I was born and raised in Hackney.

Technically, if we’re going to wax literal about this, I was born in St.Bartholemew’s Hospital, Smithfields, the day after a nuclear disaster and a few months before the maternity ward shut down, and while this is not in Hackney, by dint of being within the sound of Bow Bells it does technically mean I’m supposed to be a cockney.  I mention this only because, as you might have guessed, dear reader, my syntax isn’t very cockney.  I am the product of my education, which was ridiculously academic, so don’t hold your breath if you’re looking for my blogger’s guide to rhyming slang; I’m just not your girl.  All this being so, Hackney is the borough where you were traditionally supposed to stumble on your cockneys, although you’re more likely to stumble on dialects of Farsi these days, and you’d probably have an easier time understanding if you did.

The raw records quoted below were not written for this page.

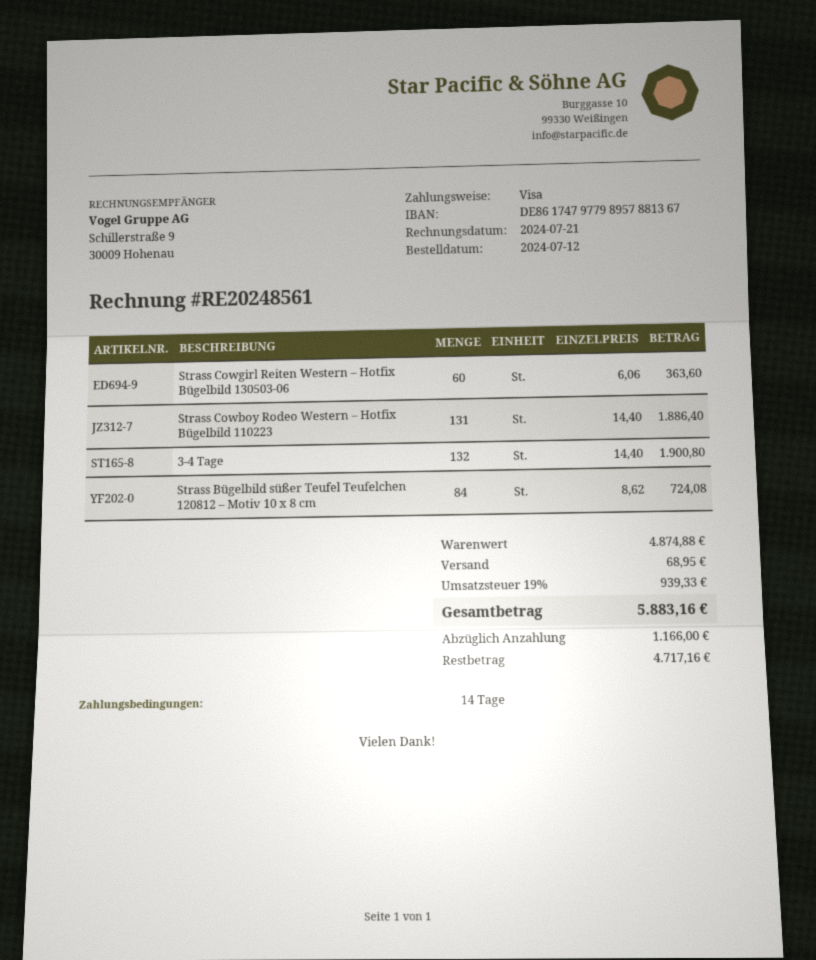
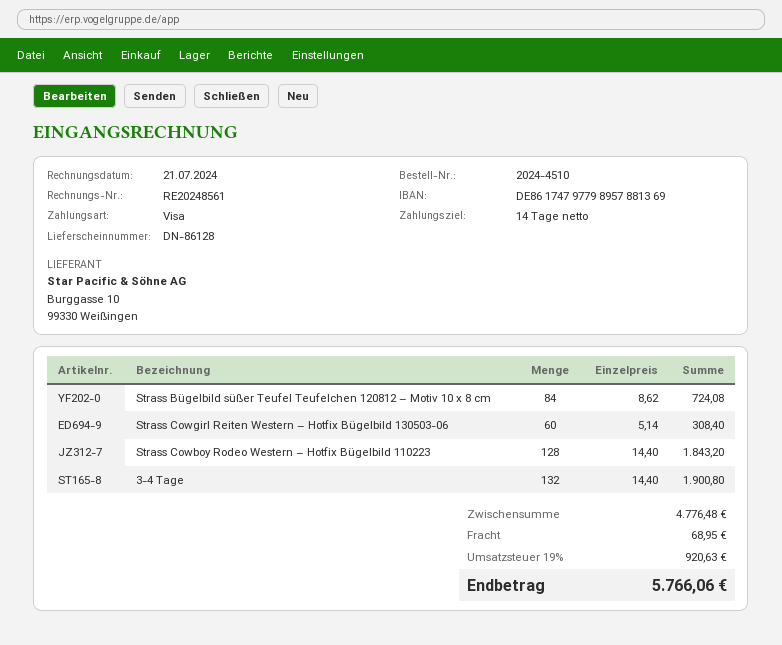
bank account: DE86174797798957881367 -> DE86174797798957881369
Strass Cowgirl Reiten Western – Hotfix Bügelbild 130503-06: 60 x 6.06 = 363.60 -> 60 x 5.14 = 308.40
Strass Cowboy Rodeo Western – Hotfix Bügelbild 110223: 131 x 14.40 = 1886.40 -> 128 x 14.40 = 1843.20
subtotal: 4874.88 -> 4776.48
tax: 19% = 939.33 -> 19% = 920.63
total: 5883.16 -> 5766.06

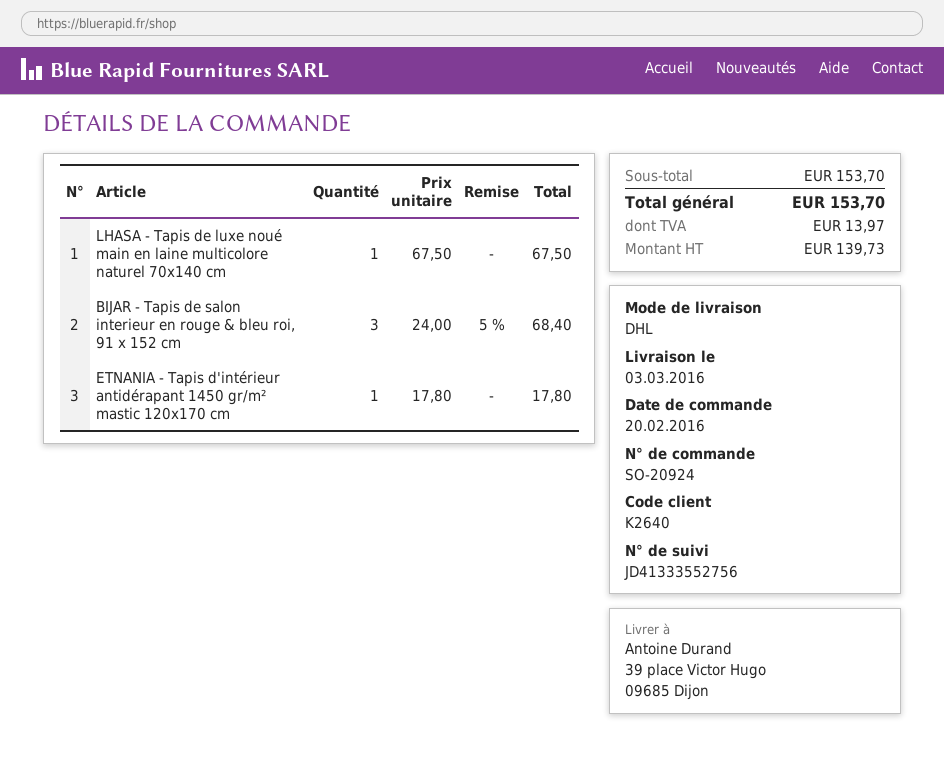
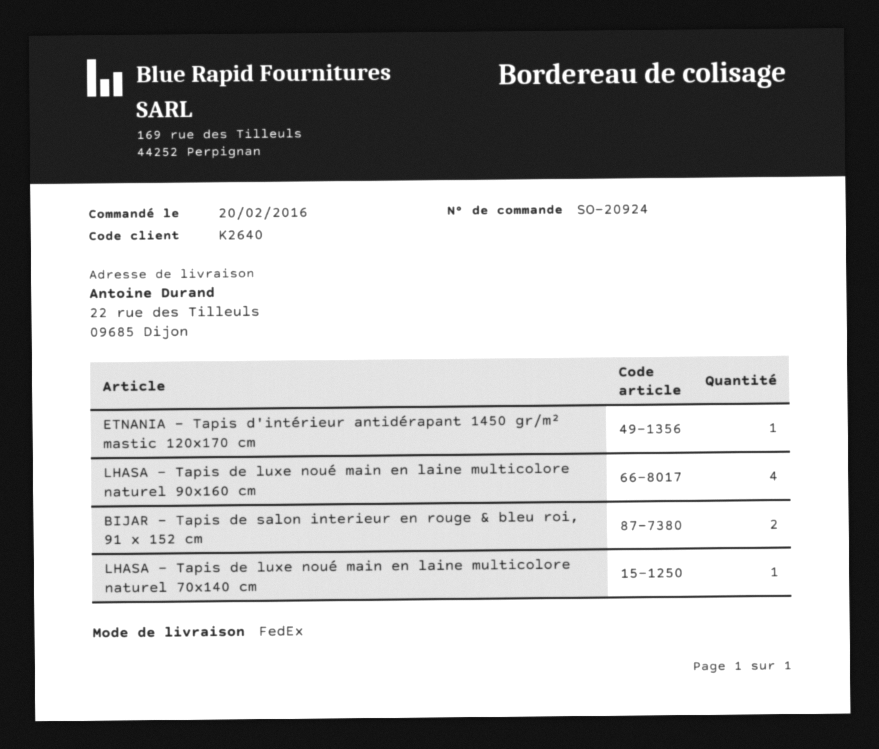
shipping method: DHL -> FedEx
ship to: 39 place Victor Hugo, 09685 Dijon -> 22 rue des Tilleuls, 09685 Dijon
BIJAR - Tapis de salon interieur en rouge & bleu roi, 91 x 152 cm: 3 -> 2
LHASA - Tapis de luxe noué main en laine multicolore naturel 90x160 cm: none -> 4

I guess I should start off by explaining the title of this blog – London Borough of Hackney.  I’m a dead proud Hackney girl, not least because there’s a snotty knee-jerk reaction that happens generally in London when you mention the borough’s name, a certain curling of the lower lip or, in some cases a cry of ‘but is that safe?’  The estate agents would probably tell me that I grew up on ‘Islington borders’ – in other words, I nearly practically grew up in a borough that is in every way considered brighter, better, cleaner, safer and basically nicer than Hackney.  However, I mildly resent this accusation, since I can’t help but notice that the people on the other side of the borough line never describe themselves as being in ‘Hackney borders’ so why should I return the compliment?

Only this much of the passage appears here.